III. Collection of Information Requirements
This document does not impose information collection requirements, that is, reporting, recordkeeping or third-party disclosure requirements. This request for information constitutes a general solicitation of comments. In accordance with the implementing regulations of the Paperwork Reduction Act at 5 CFR 1320.3(h)(4), information subject to the PRA does not generally include “facts or opinions submitted in response to general solicitations of comments from the public, published in the Federal Register or other publications, regardless of the form or format thereof, provided that no person is required to supply specific information pertaining to the commenter, other than that necessary for self-identification, as a condition of the agency’s full consideration of the comment.” Consequently, this document need not be reviewed by the Office of Management and Budget under the authority of the Paperwork Reduction Act of 1995 (44 U.S.C. 3501 et seq.).
Dated: December 10, 2018.
Alex M. Azar II,
Secretary, Department of Health and Human Services.
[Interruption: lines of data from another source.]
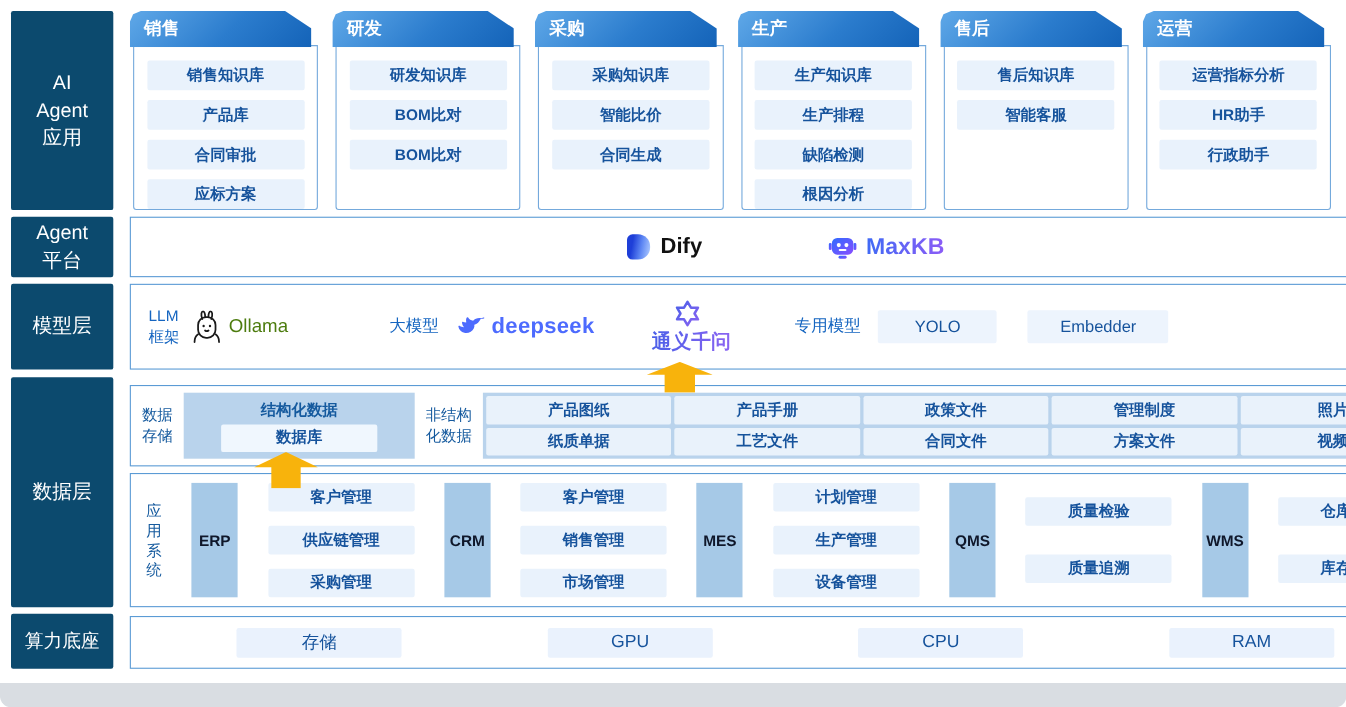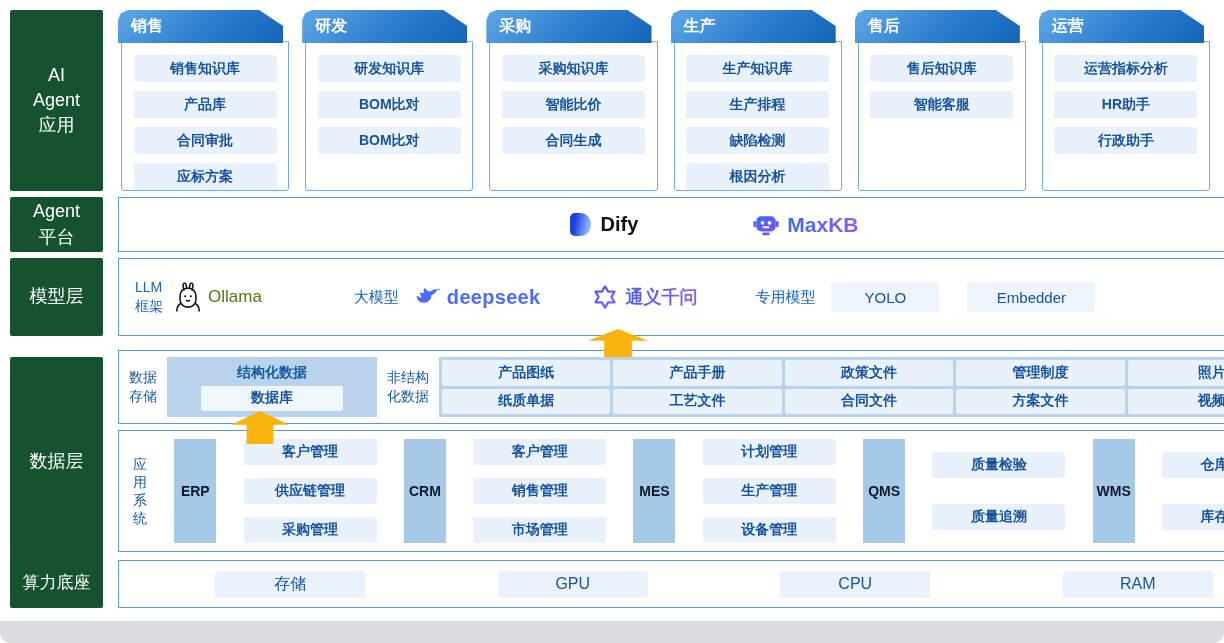--- a/index.html
+++ b/index.html
@@ -1,27 +1,27 @@
 <!DOCTYPE html>
 <html><head>
 <meta charset="utf-8">
 <style>
   html,body{margin:0;padding:0;background:#fff;}
   body{font-family:"Liberation Sans","DejaVu Sans",sans-serif;}
   #canvas{position:relative;width:1224px;height:643px;background:#fff;overflow:hidden;}
   .pre{white-space:pre-line;}
 
   
-  .side-box{position:absolute;left:10px;width:93px;background:#14532d;color:#fff;
+  .side-box{position:absolute;left:10px;width:93px;background:#0c4a6e;color:#fff;
     display:flex;align-items:center;justify-content:center;text-align:center;
     font-size:18px;line-height:1.4;border-radius:2px;}
   .sb1{top:10px;height:181px;}
   .sb2{top:197px;height:55px;}
   .sb3{top:258px;height:78px;}
-  .sb4{top:357px;height:209px;}
+  .sb4{top:343px;height:209px;}
   .sb5{top:558px;height:50px;font-size:17px;}
 
   
   .row{position:absolute;left:118px;width:1192px;background:#fff;border:1px solid #5b9bd5;box-sizing:border-box;}
 
   
   .apps-row{position:absolute;left:118px;top:10px;width:1092px;height:181px;display:flex;gap:13px;}
   .app-col{flex:1;position:relative;}
   .app-tab{position:relative;z-index:2;height:33px;width:calc(100% - 6px);box-sizing:border-box;
     display:flex;align-items:center;padding-left:13px;color:#fff;font-weight:bold;font-size:16px;
@@ -49,21 +49,21 @@
   .model-row{top:258px;height:78px;display:flex;align-items:center;padding:0 16px;}
   .blue-label{color:#1565c0;font-size:15px;line-height:1.35;}
   .llm-label{font-size:14px;}
   .ollama-group{margin-left:12px;}
   .ollama-icon{margin-right:7px;}
   .ollama-text{font-size:17px;font-weight:500;color:#4d7c0f;}
   .big-model-label{margin-left:92px;}
   .deepseek-group{margin-left:14px;}
   .deepseek-icon{margin-right:6px;}
   .deepseek-text{font-size:20px;font-weight:bold;color:#4D6BFE;letter-spacing:.3px;}
-  .qwen-group{margin-left:52px;}
+  .qwen-group{margin-left:52px;flex-direction:column;}
   .qwen-icon{margin-right:7px;}
   .qwen-text{font-size:18px;font-weight:600;color:#615ce8;
     background:linear-gradient(90deg,#4a5fe8,#8a63f2);-webkit-background-clip:text;background-clip:text;
     -webkit-text-fill-color:transparent;}
   .special-model-label{margin-left:58px;}
   .model-chip{font-weight:500;font-size:15px;height:30px;background:#edf4fd;}
   .yolo-chip{margin-left:16px;width:108px;}
   .embedder-chip{margin-left:28px;width:128px;}
 
   

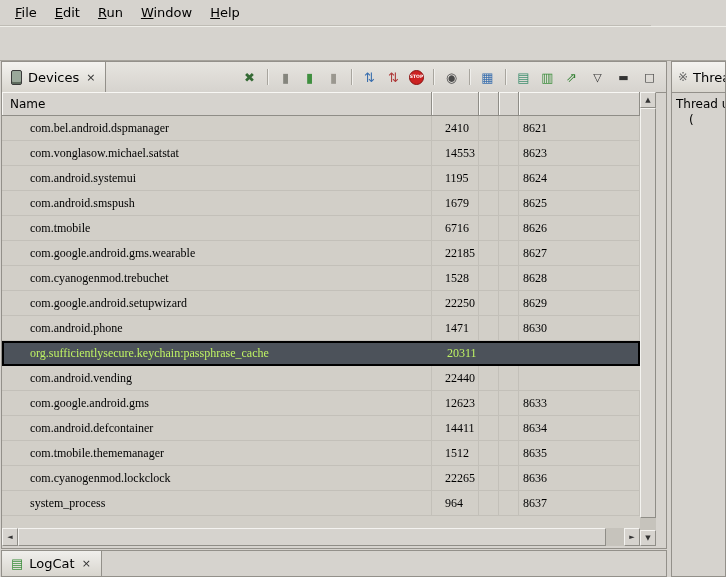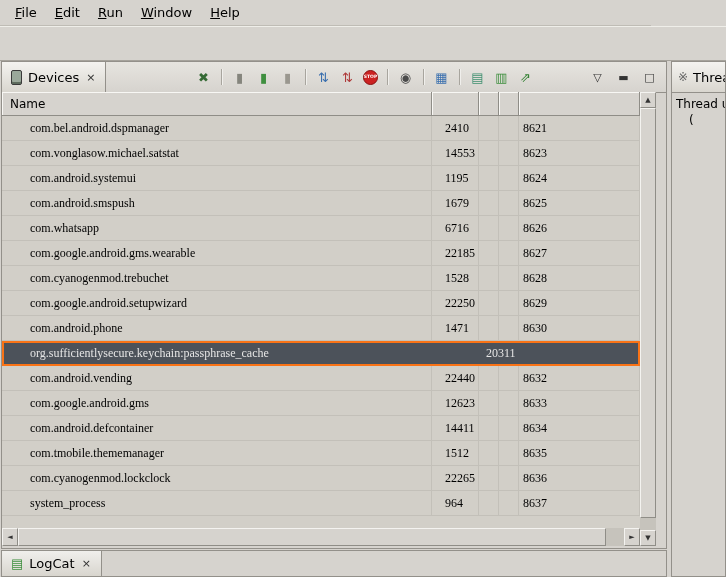--- a/index.html
+++ b/index.html
@@ -15,21 +15,21 @@
   .menu-item{padding:3px 9px;cursor:default;}
   .menu-item u{text-decoration:underline;}
   
   .toolbar-strip{position:absolute;left:0;top:26px;width:726px;height:34px;
     background:#d6d3ce;border-bottom:1px solid #a5a29b;box-shadow:inset 0 1px 0 #efeee9;}
   
   .devices-panel{position:absolute;left:1px;top:61px;width:666px;height:488px;
     background:#d6d3ce;border:1px solid #93908a;box-sizing:border-box;}
   .tabbar{position:absolute;left:0;top:0;right:0;height:30px;
     background:linear-gradient(#e6e4df,#d6d3ce);border-bottom:1px solid #93908a;
-    display:flex;align-items:stretch;gap:46px;}
+    display:flex;align-items:stretch;}
   .tab{display:flex;align-items:center;gap:6px;padding:0 9px;
     background:linear-gradient(#f4f3f0,#d9d6cf);
     border-right:1px solid #93908a;font-size:13px;white-space:nowrap;}
   .tab-close{font-size:11px;color:#333;padding:0 1px;line-height:1;}
   .phone-icon{display:inline-block;width:9px;height:13px;border:1px solid #3a3a3a;
     border-radius:2px;background:#9aa89a;box-shadow:inset 0 -2px 0 #5d6b5d;}
   .tb-icons{margin-left:auto;display:flex;align-items:center;gap:7px;padding-right:4px;}
   .tbicon{width:17px;height:17px;display:flex;align-items:center;justify-content:center;
     font-size:13px;cursor:default;line-height:1;}
   .tbicon.stop{background:#cc2222;color:#fff;border-radius:50%;width:15px;height:15px;
@@ -46,21 +46,21 @@
   .col-c3{width:20px;flex:0 0 20px;}
   .col-c4{width:20px;flex:0 0 20px;}
   .col-port{flex:1;}
   .tbody{position:absolute;left:0;top:54px;width:638px;height:412px;background:#d2cfc8;overflow:hidden;}
   .row{display:flex;height:25px;box-sizing:border-box;border-bottom:1px solid #c3c0b9;align-items:stretch;font-family:Liberation Serif, serif;}
   .cell{box-sizing:border-box;display:flex;align-items:center;
     border-right:1px solid #c3c0b9;overflow:hidden;white-space:nowrap;}
   .cell.col-name{padding-left:28px;}
   .cell.col-pid{padding-left:13px;}
   .cell.col-port{padding-left:4px;}
-  .row.selected{background:#4c525a;color:#e5e5e5;border:2px solid #f97316;justify-content:space-between;}
+  .row.selected{background:#4c525a;color:#bef264;border:2px solid #000000;}
   .row.selected .cell{border-right-color:transparent;}
   .row.selected .cell.col-name{padding-left:26px;}
   
   .vscroll{position:absolute;left:638px;top:30px;width:16px;height:454px;
     background:#c6c3bc;display:flex;flex-direction:column;box-sizing:border-box;}
   .sbtn{flex:0 0 16px;height:16px;display:flex;align-items:center;justify-content:center;
     font-size:7px;color:#333;background:#d6d3ce;box-sizing:border-box;
     border:1px solid;border-color:#f4f3f0 #8f8d87 #8f8d87 #f4f3f0;}
   .vtrack{flex:1;position:relative;background:#c6c3bc;}
   .vthumb{position:absolute;left:0;right:0;top:0;height:410px;background:#d6d3ce;
@@ -169,21 +169,21 @@
           <div class="cell col-port">8624</div>
         </div>
         <div class="row">
           <div class="cell col-name">com.android.smspush</div>
           <div class="cell col-pid">1679</div>
           <div class="cell col-c3"></div>
           <div class="cell col-c4"></div>
           <div class="cell col-port">8625</div>
         </div>
         <div class="row">
-          <div class="cell col-name">com.whatsapp</div>
+          <div class="cell col-name">com.tmobile</div>
           <div class="cell col-pid">6716</div>
           <div class="cell col-c3"></div>
           <div class="cell col-c4"></div>
           <div class="cell col-port">8626</div>
         </div>
         <div class="row">
           <div class="cell col-name">com.google.android.gms.wearable</div>
           <div class="cell col-pid">22185</div>
           <div class="cell col-c3"></div>
           <div class="cell col-c4"></div>
@@ -214,21 +214,20 @@
           <div class="cell col-name">org.sufficientlysecure.keychain:passphrase_cache</div>
           <div class="cell col-pid">20311</div>
           <div class="cell col-c3"></div>
           <div class="cell col-c4"></div>
         </div>
         <div class="row">
           <div class="cell col-name">com.android.vending</div>
           <div class="cell col-pid">22440</div>
           <div class="cell col-c3"></div>
           <div class="cell col-c4"></div>
-          <div class="cell col-port">8632</div>
         </div>
         <div class="row">
           <div class="cell col-name">com.google.android.gms</div>
           <div class="cell col-pid">12623</div>
           <div class="cell col-c3"></div>
           <div class="cell col-c4"></div>
           <div class="cell col-port">8633</div>
         </div>
         <div class="row">
           <div class="cell col-name">com.android.defcontainer</div>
1. See the Administrative Simplification provisions of title II, subtitle F, of the HIPAA (Pub. L. 104-191), which added a new part C to title XI of the Social Security Act (sections 1171-1179 of the Social Security Act, 42 U.S.C. 1320d-1320d-8) and included section 264, under which HHS has adopted the HIPAA Privacy Rule.
2. The HITECH Act was enacted as title XIII of division A and title IV of division B of the American Recovery and Reinvestment Act of 2009 (ARRA) (Pub. L. 111-5).